Under my father’s lip a strip of light brown hair curls over his chin. Aside from his eyebrows, it was the only visible hair above his neck. On the nape of his neck someone had inked a green triangle bordered in blue. That marking and others hidden were part of him. If he had intended to be Melville’s noble savage, he never let on. He was Alan, and very comfortable being himself.
Julius was younger than him and adjusting to a rapidly changing world. I was only a boy with no idea that the world did change, with or without my approval, and that it was under no obligation to advise me of its temperament. My father was something apart from the world. Later in life he would fight it and grow old in doing so and maybe a little bitter. Only occasionally would he laugh at the absurdity of a mortgaged society.
Easing back on the throttle, my father peers at the cliffs of Barcelona Point to the south, swings north to Nichol’s Point, then ahead to Mashomack before turning east toward Cedar Point. He repeats this triangulation ritual several times. Impatient and cold, wanting the artificial breeze to cease, I stammer, “Isn’t this the spot, already?”
But it is not, generally perhaps, but not precisely. It never was the first try. The wind would push and the tide would tug. A general rule was this: the hook would be pulled and reset at least once before he was satisfied.
Julius is on the anchor. I am both sympathetic and envious. His orange gloves, while keeping his hands dry, direct the rivulets of cold sea water down his cuffs. The gloves make it difficult to grasp the line and cause his fingers to cramp. The job is laborious and leaves one open to the whims of sea spray coming off the bow. And so I feel sorry for Julius. And, too, I want to be the hook puller. I want to contribute, to show my father that I am strong and courageous. But I stand back behind the helm and watch, half grateful and half resentful.
I feel the pointy spurs grab bottom, not so much feel it as sense it, watching the surface water lap past us leaving swirls of tiny bubbles. We pull up and move again without dropping a fishing line. I am ripe with impatience. “What difference does it make?” I quietly debate. “Won’t the chum draw them?” I expect the sea gods to suspend their laws and have the bait float into the fish’s mouth. But entitlement is not the way of my father. He knows the elements are aloof and it is man who must shape his fate in these fickle confines. We settle finally and I reach for my fishing pole.
My rod is a short, stout model given to me by my Grandpa Sena, not my adopted father’s father, but my birth father’s father. It needed some refitting when I got it, and Alan made it like new. I think now that this gift from one grandfather, disowned in a way, could have been taken as an insult to the man who would raise me. What need do we have for a rod from him, father of the son who forsook his wife and child?

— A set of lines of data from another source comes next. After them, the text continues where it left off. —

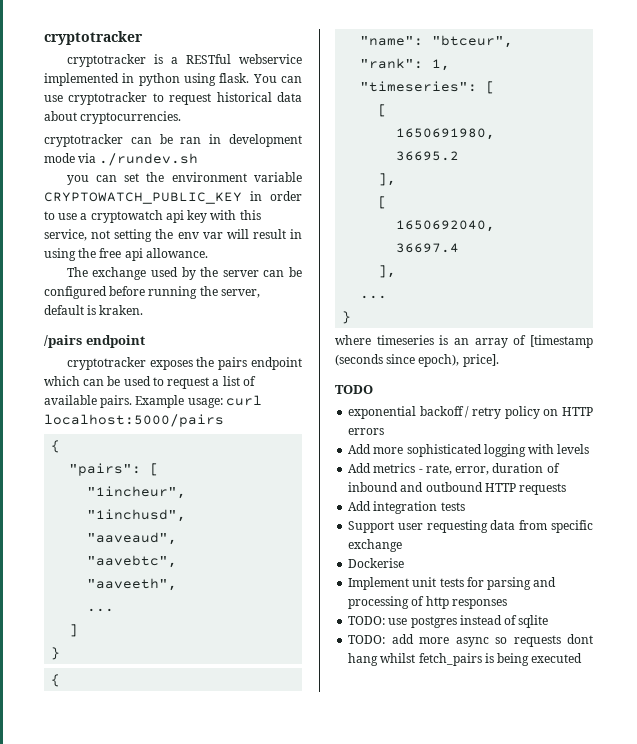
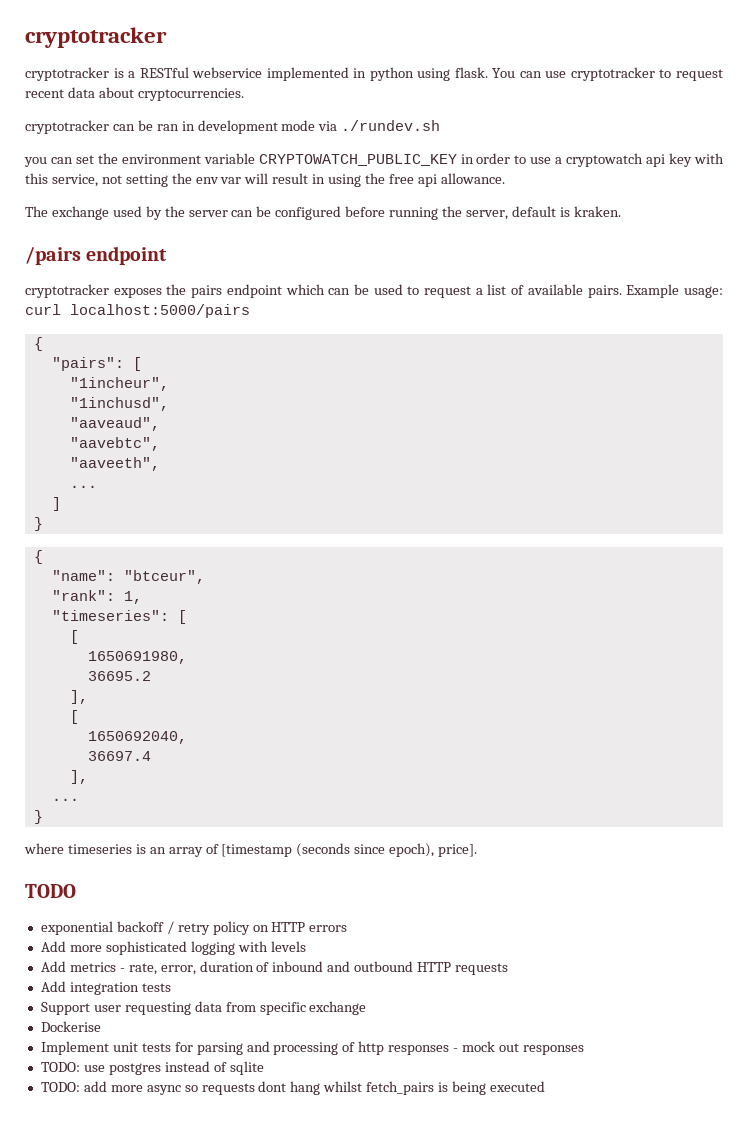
[216,92,272,102] historical -> [25,89,64,98] recent
(507, 604) none -> [453,1041,584,1055] - mock out responses

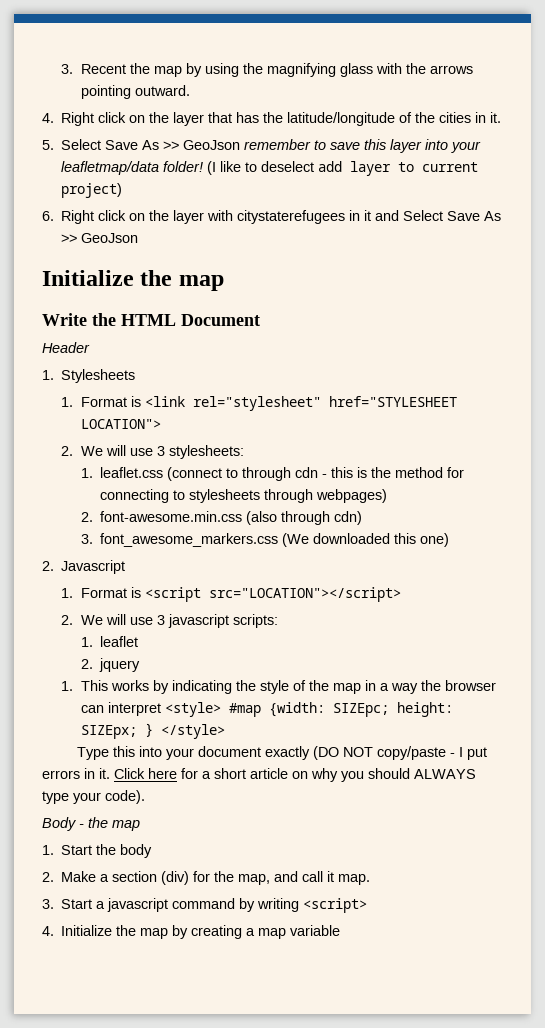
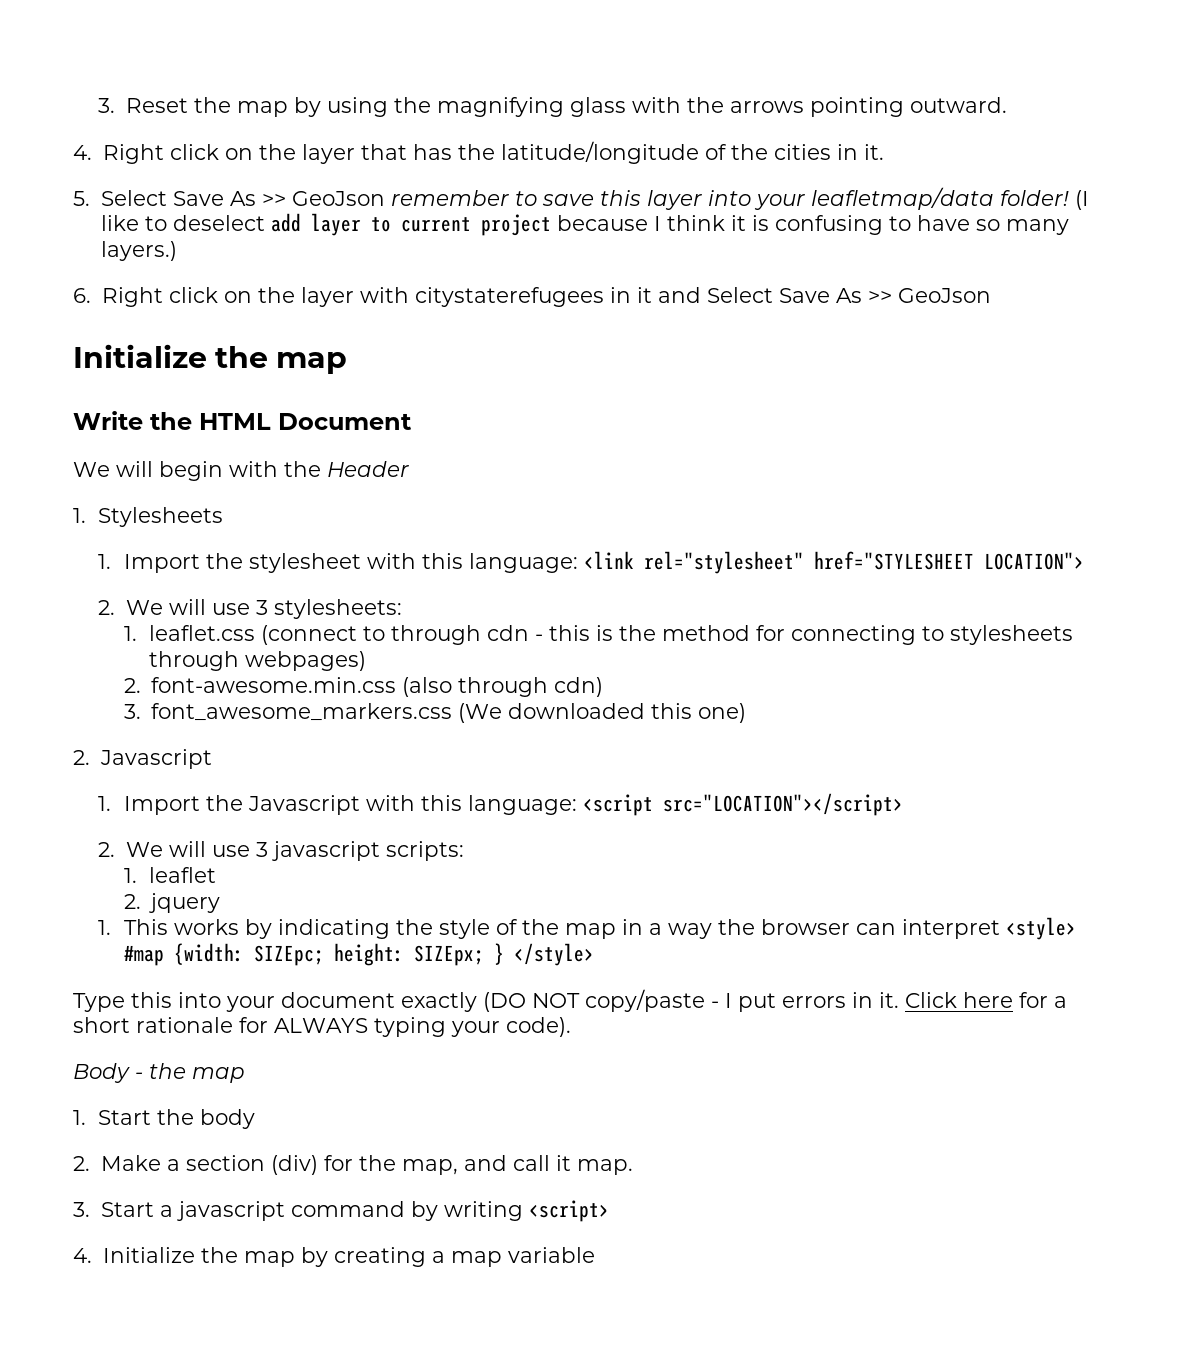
[61,64,126,74] 3. Recent -> [98,98,189,113] 3. Reset
[61,183,123,198] project) -> [480,214,1069,236] [100,241,177,261] project because I think it is confusing to have so many layers.)
(260, 320) none -> [73,461,321,481] We will begin with the
[80,396,141,407] Format is -> [123,553,578,573] Import the stylesheet with this language:
[80,587,141,598] Format is -> [123,795,577,815] Import the Javascript with this language:
[250,768,476,782] [42,791,69,804] article on why you should ALWAYS type -> [136,1017,446,1037] rationale for ALWAYS typing

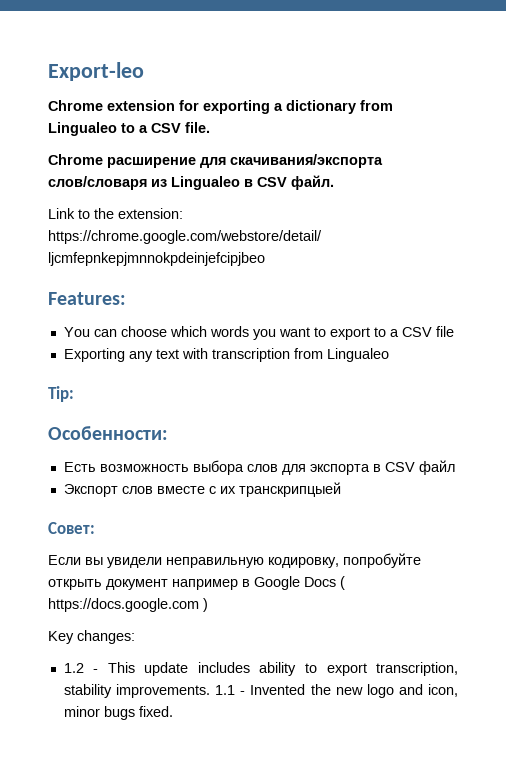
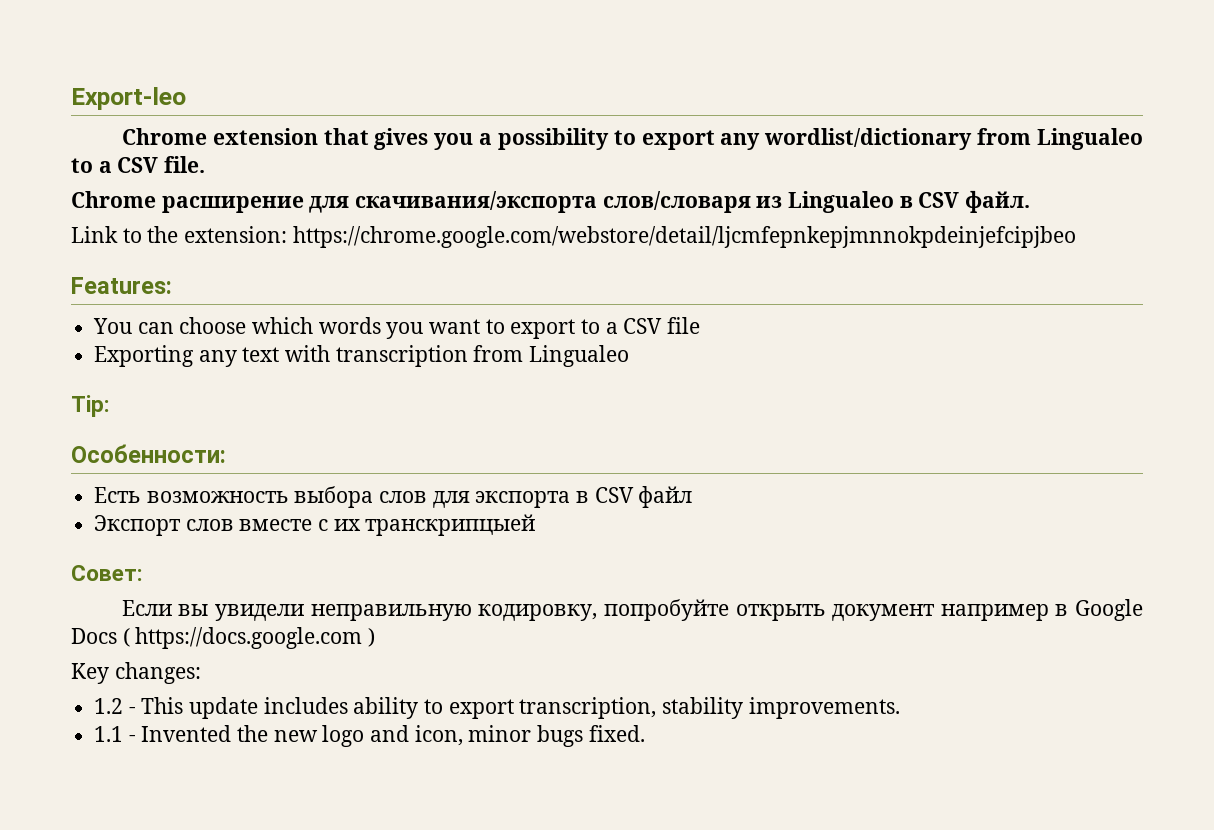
[179,100,356,114] for exporting a dictionary -> [323,128,973,150] that gives you a possibility to export any wordlist/dictionary
(211, 691) none -> (900, 708) //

I imagine Alan easily could have felt hurt, and yet he took that rod and rewrapped the guides, replacing those that were worn, and he disassembled the reel, delicately like any other reel in his arsenal. And with those gigantic hands and fingers, he tenderly oiled the gears and sprockets and cared for the little Penn article like he’d made it himself. He wound new line on its spool, varnished the wood butt of the rod and presented it to me with a smile, saying, “This is a good rod.”
In fact, even long after I had left the crew of the Stinkpot V to stumble through early adulthood, that rod stayed on board. Its sentimental quality never wore thin in Alan’s mind. Rather, I think he revered it.
And that stout rod is in my hands as Julius, my father and I release line into the waters where Little Peconic Bay meets great Gardiner’s Bay. We stand on the gently swaying deck of Stinkpot III, the early day sun cloaking us as remnants of the stiff cold wind leak over the cliffs. And we wait for the flounder to bite.